** DATASET CONTENT follows **

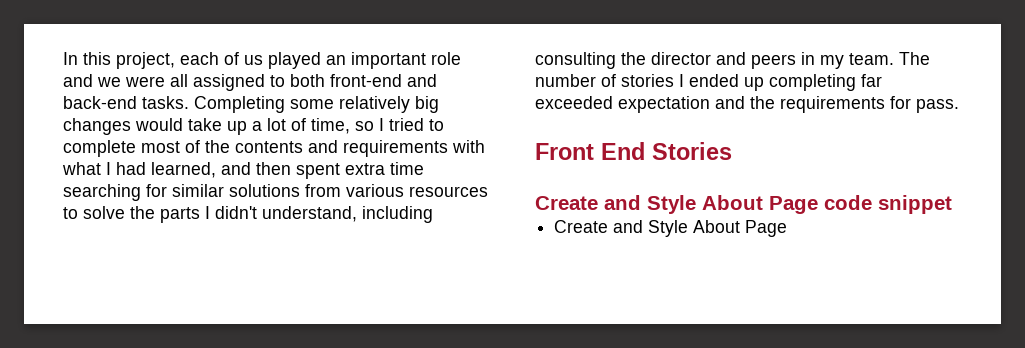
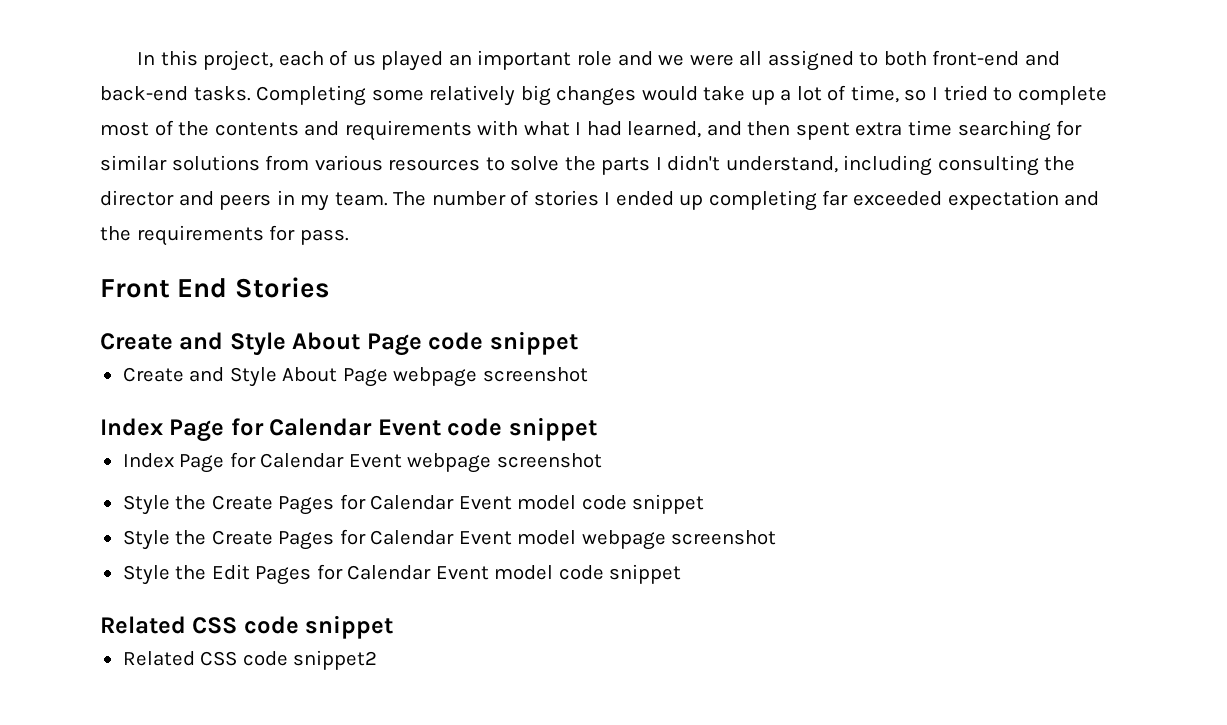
  Create and Style About Page code snippet
- Create and Style About Page
+ Create and Style About Page webpage screenshot
+ Index Page for Calendar Event code snippet
+ Index Page for Calendar Event webpage screenshot
+ Style the Create Pages for Calendar Event model code snippet
+ Style the Create Pages for Calendar Event model webpage screenshot
+ Style the Edit Pages for Calendar Event model code snippet
+ Related CSS code snippet
+ Related CSS code snippet2

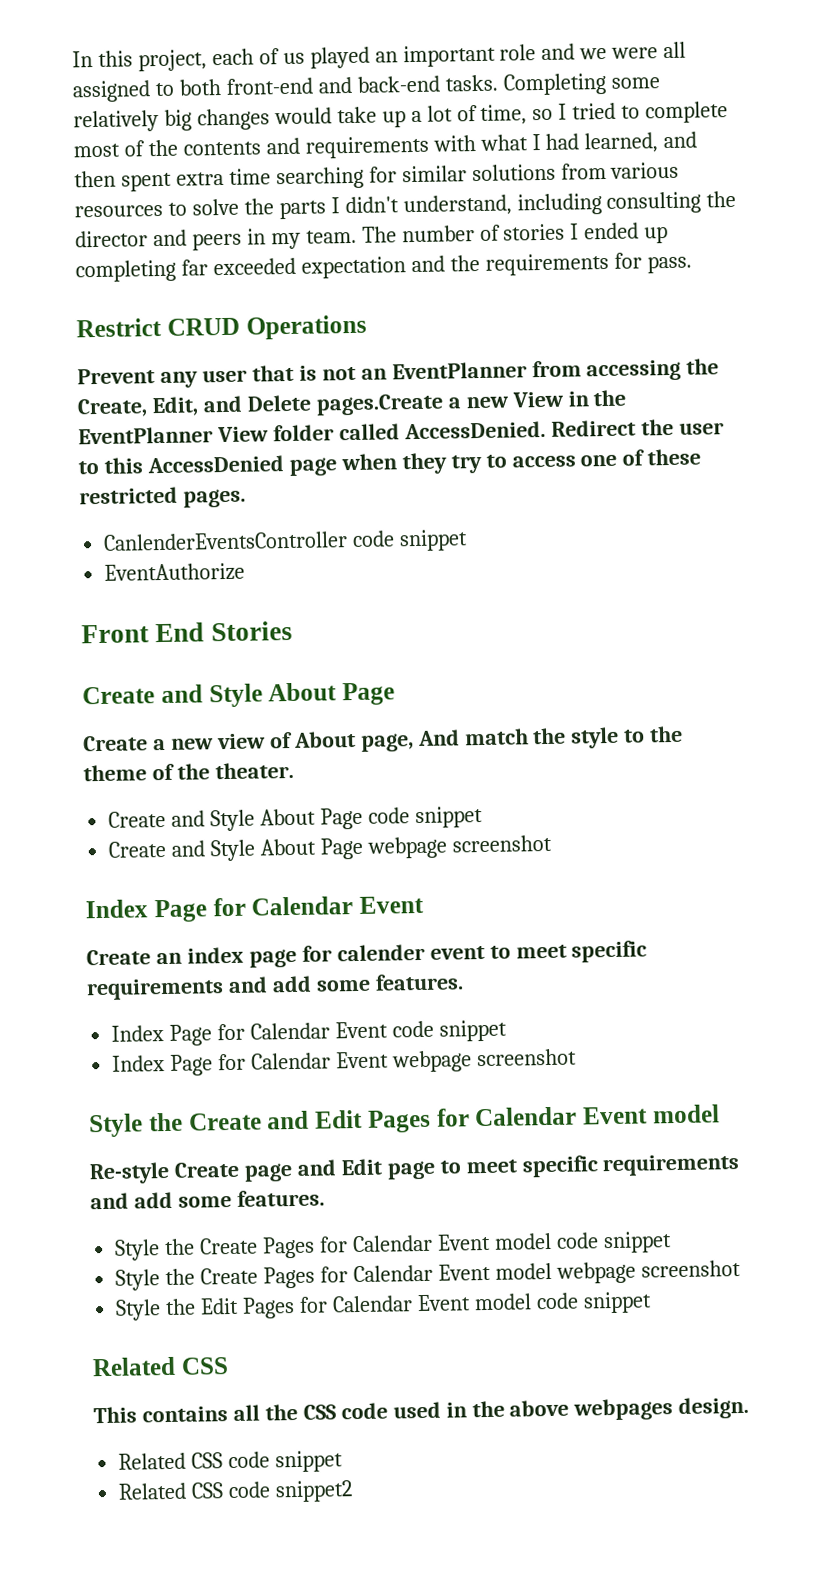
+ Restrict CRUD Operations
+ Prevent any user that is not an EventPlanner from accessing the Create, Edit, and Delete pages.Create a new View in the EventPlanner View folder called AccessDenied. Redirect the user to this AccessDenied page when they try to access one of these restricted pages.
+ CanlenderEventsController code snippet
+ EventAuthorize
  Front End Stories
+ Create and Style About Page
+ Create a new view of About page, And match the style to the theme of the theater.
  Create and Style About Page webpage screenshot
+ Index Page for Calendar Event
+ Create an index page for calender event to meet specific requirements and add some features.
+ Style the Create and Edit Pages for Calendar Event model
+ Re-style Create page and Edit page to meet specific requirements and add some features.
  Style the Edit Pages for Calendar Event model code snippet
+ Related CSS
+ This contains all the CSS code used in the above webpages design.

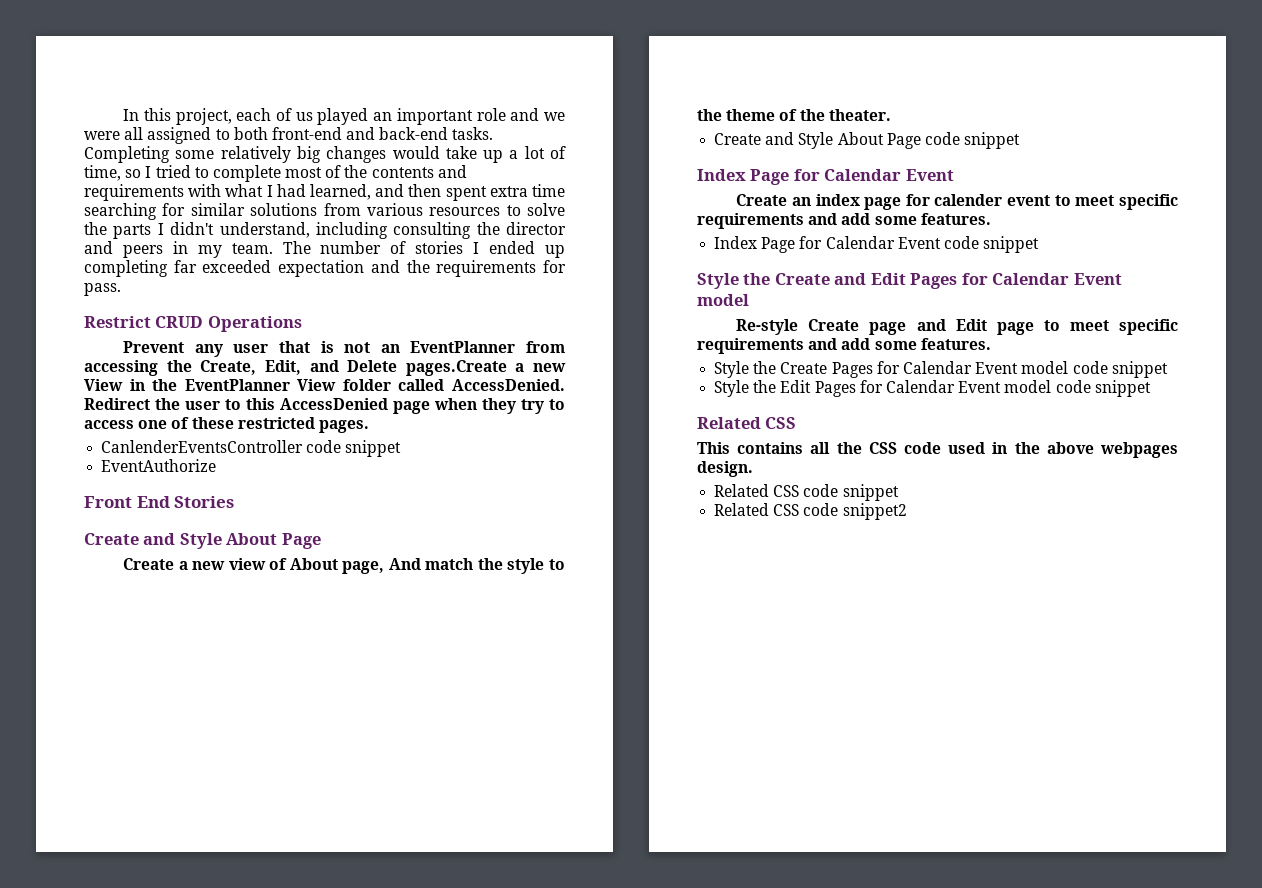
- Create and Style About Page webpage screenshot
- Index Page for Calendar Event webpage screenshot
- Style the Create Pages for Calendar Event model webpage screenshot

** End of DATASET CONTENT **

* WHAT THE TASK REQUIRES *
The records above must be repeated in full and exactly, but without any of the pictures.

* FINISHED EXERCISE *
  Create and Style About Page code snippet
- Create and Style About Page
+ Create and Style About Page webpage screenshot
+ Index Page for Calendar Event code snippet
+ Index Page for Calendar Event webpage screenshot
+ Style the Create Pages for Calendar Event model code snippet
+ Style the Create Pages for Calendar Event model webpage screenshot
+ Style the Edit Pages for Calendar Event model code snippet
+ Related CSS code snippet
+ Related CSS code snippet2

+ Restrict CRUD Operations
+ Prevent any user that is not an EventPlanner from accessing the Create, Edit, and Delete pages.Create a new View in the EventPlanner View folder called AccessDenied. Redirect the user to this AccessDenied page when they try to access one of these restricted pages.
+ CanlenderEventsController code snippet
+ EventAuthorize
  Front End Stories
+ Create and Style About Page
+ Create a new view of About page, And match the style to the theme of the theater.
  Create and Style About Page webpage screenshot
+ Index Page for Calendar Event
+ Create an index page for calender event to meet specific requirements and add some features.
+ Style the Create and Edit Pages for Calendar Event model
+ Re-style Create page and Edit page to meet specific requirements and add some features.
  Style the Edit Pages for Calendar Event model code snippet
+ Related CSS
+ This contains all the CSS code used in the above webpages design.

- Create and Style About Page webpage screenshot
- Index Page for Calendar Event webpage screenshot
- Style the Create Pages for Calendar Event model webpage screenshot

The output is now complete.